Movie Review: Look Both Ways

Look Both Ways is based on the concept behind the Gwyneth Paltrow-led film, Sliding Doors, which splits the narrative into parallel realities after a woman misses her train. Instead of hinging on a train’s doors, this sweet comedy romance drama uses a pregnancy test, splitting the story into one reality where Natalie becomes pregnant and moves back home to her parents and another where she joins her best friend to break into the animation industry. It’s a curious and engaging storytelling device as her paths diverge, offering a view of her attempt to reconnect with her empty-nester parents in Texas and finding fulfillment in her dream job in Los Angeles.

Look Both Ways stars the delightful Lili Reinhart and is directed by Kenyan filmmaker, Wanuri Kahiu, who co-wrote and directed the critically-acclaimed Rafiki. Reinhart is reminiscent of Reece Witherspoon, cute, charming, na├»ve and adept enough to navigate both storylines, as the film toys with the idea of fate, timing and soulmates. A star-making turn, Reinhart’s supported by Danny Ramirez, David Corenswet and Aisha Dee, who reflect her glow with charming turns as romantic interests and a best friend. Then, Andrea Savage and Luke Wilson add some welcome comic relief as tough love parents who have to rejig their much-anticipated next chapter.

Look Both Ways is bold in its split narrative approach, using visual effects quite elegantly to convey the dual realities but pretty comfortable and conventional in most other ways. Opting to play within the safe limits of its genre, there aren’t any surprises bar the two-romcoms-for-the-price-of-one, which is deft enough to keep both stories equally curious and engaging.
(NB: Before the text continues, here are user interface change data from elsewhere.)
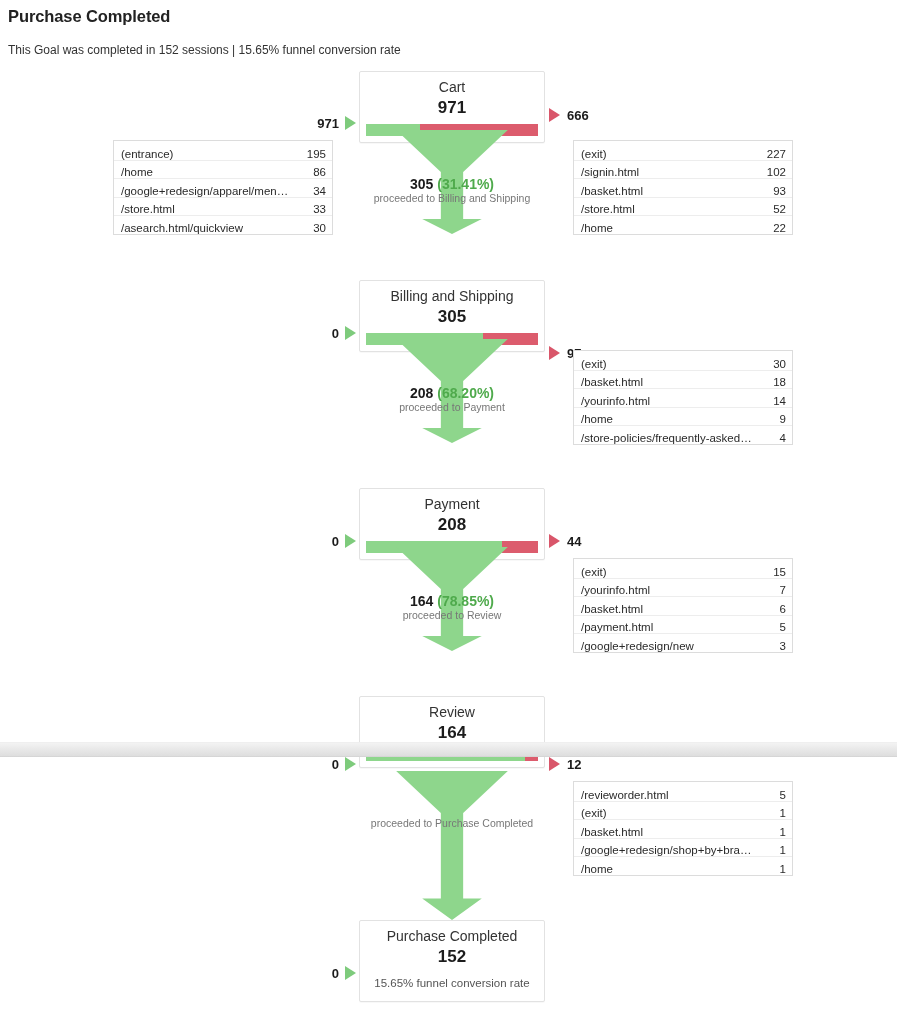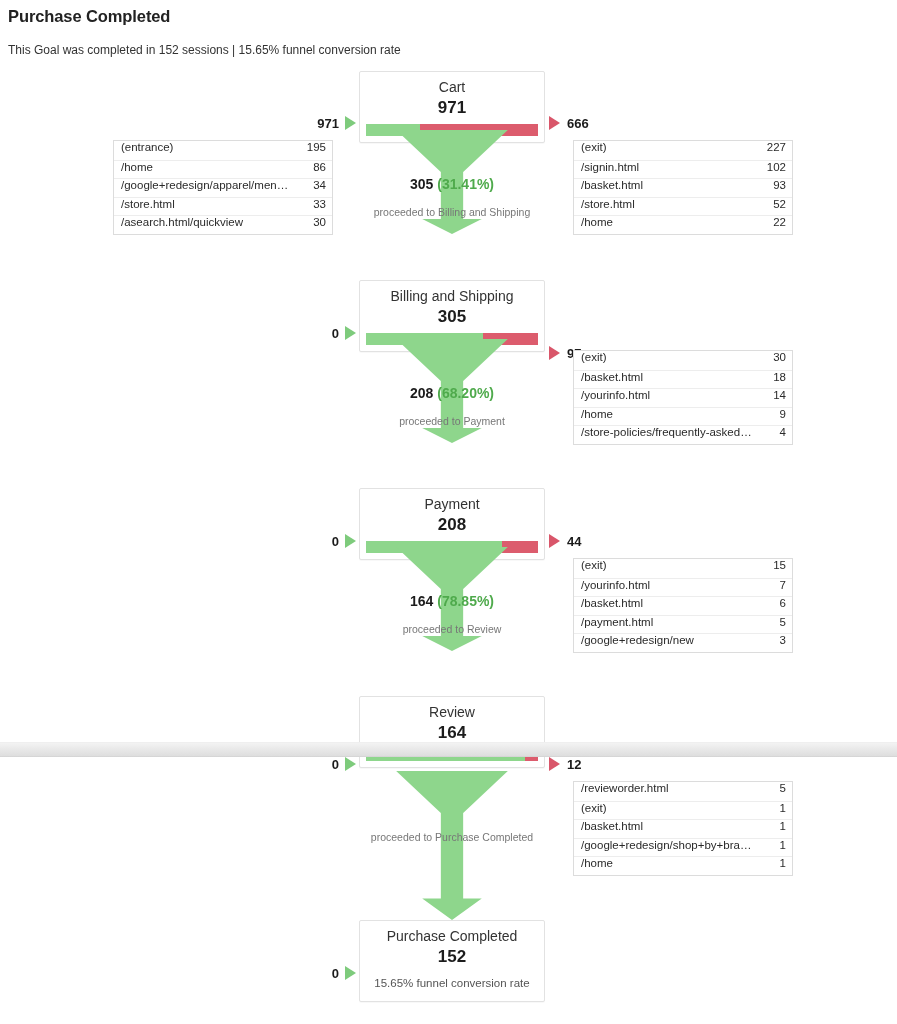--- a/index.html
+++ b/index.html
@@ -102,21 +102,21 @@
   }
   .conn-main {
     font-size: 14px;
     font-weight: bold;
     color: #1c1c1c;
   }
   .conn-main .pct { color: #4faa4c; }
   .conn-sub {
     font-size: 10.5px;
     color: #777;
-    margin-top: 14px;
+    margin-top: 0;
   }
 
   
   .marker {
     position: absolute;
     height: 18px;
     display: flex;
     align-items: center;
     font-size: 13px;
     font-weight: bold;
@@ -139,21 +139,21 @@
     background: #fff;
     font-size: 11.5px;
     color: #2a2a2a;
     width: 220px;
   }
   .side-table.left  { left: 113px; }
   .side-table.right { left: 573px; }
   .st-row {
     display: flex;
     justify-content: space-between;
-    align-items: flex-start;
+    align-items: flex-end;
     height: 18.6px;
     padding: 0 6px 0 7px;
     border-top: 1px solid #ededed;
     background: #fff;
   }
   .st-row:first-child { border-top: none; }
   .st-label {
     white-space: nowrap;
     overflow: hidden;
     text-overflow: ellipsis;
@@ -186,21 +186,21 @@
       <div class="bar-wrap">
         <div class="bar-green" style="width:31.41%"></div>
         <div class="bar-red" style="width:68.59%"></div>
       </div>
     </div>
   </div>
   <div class="marker left" style="top:114px;">
     <span>971</span>
     <span class="tri green-r"></span>
   </div>
-  <div class="marker right" style="top:114px;align-items:center;">
+  <div class="marker right" style="top:106px;align-items:center;">
     <span class="tri red-r"></span>
     <span>666</span>
   </div>
   <div class="side-table left" style="top:140px;">
     <div class="st-row">
       <span class="st-label">(entrance)</span>
       <span class="st-val">195</span>
     </div>
     <div class="st-row">
       <span class="st-label">/home</span>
Kahiu aims for breezy and cohesive entertainment and winning performances over artful expression, allowing the colourful and sweet-natured “what if” fantasy’s magic to unfold without too much fuss.

look both ways movie

“Okay guys, smell the “Cheese!”…”

The film’s offhanded sense of humour keeps it amusing, using its situational dynamics and sparkling chemistry to good effect. Reinhart’s supporting cast reflect her steady glow, adding to the team effort and adopting the story’s gentle flow. The unassuming writing keeps things fun, bubbly and entertaining enough to satisfy audiences without becoming overly predictable.

Comfortable and easy-going, Look Both Ways has enough spin and fresh faces to satisfy with its undemanding storytelling. Switching quite effortlessly between parallel realities, it’s never a chore or a bore. Ultimately, the thoughtful Sliding Doors reworking, Reinhart’s magnetic star presence and the film’s lighthearted “romcom” vibrations add up to crowd-pleasing entertainment.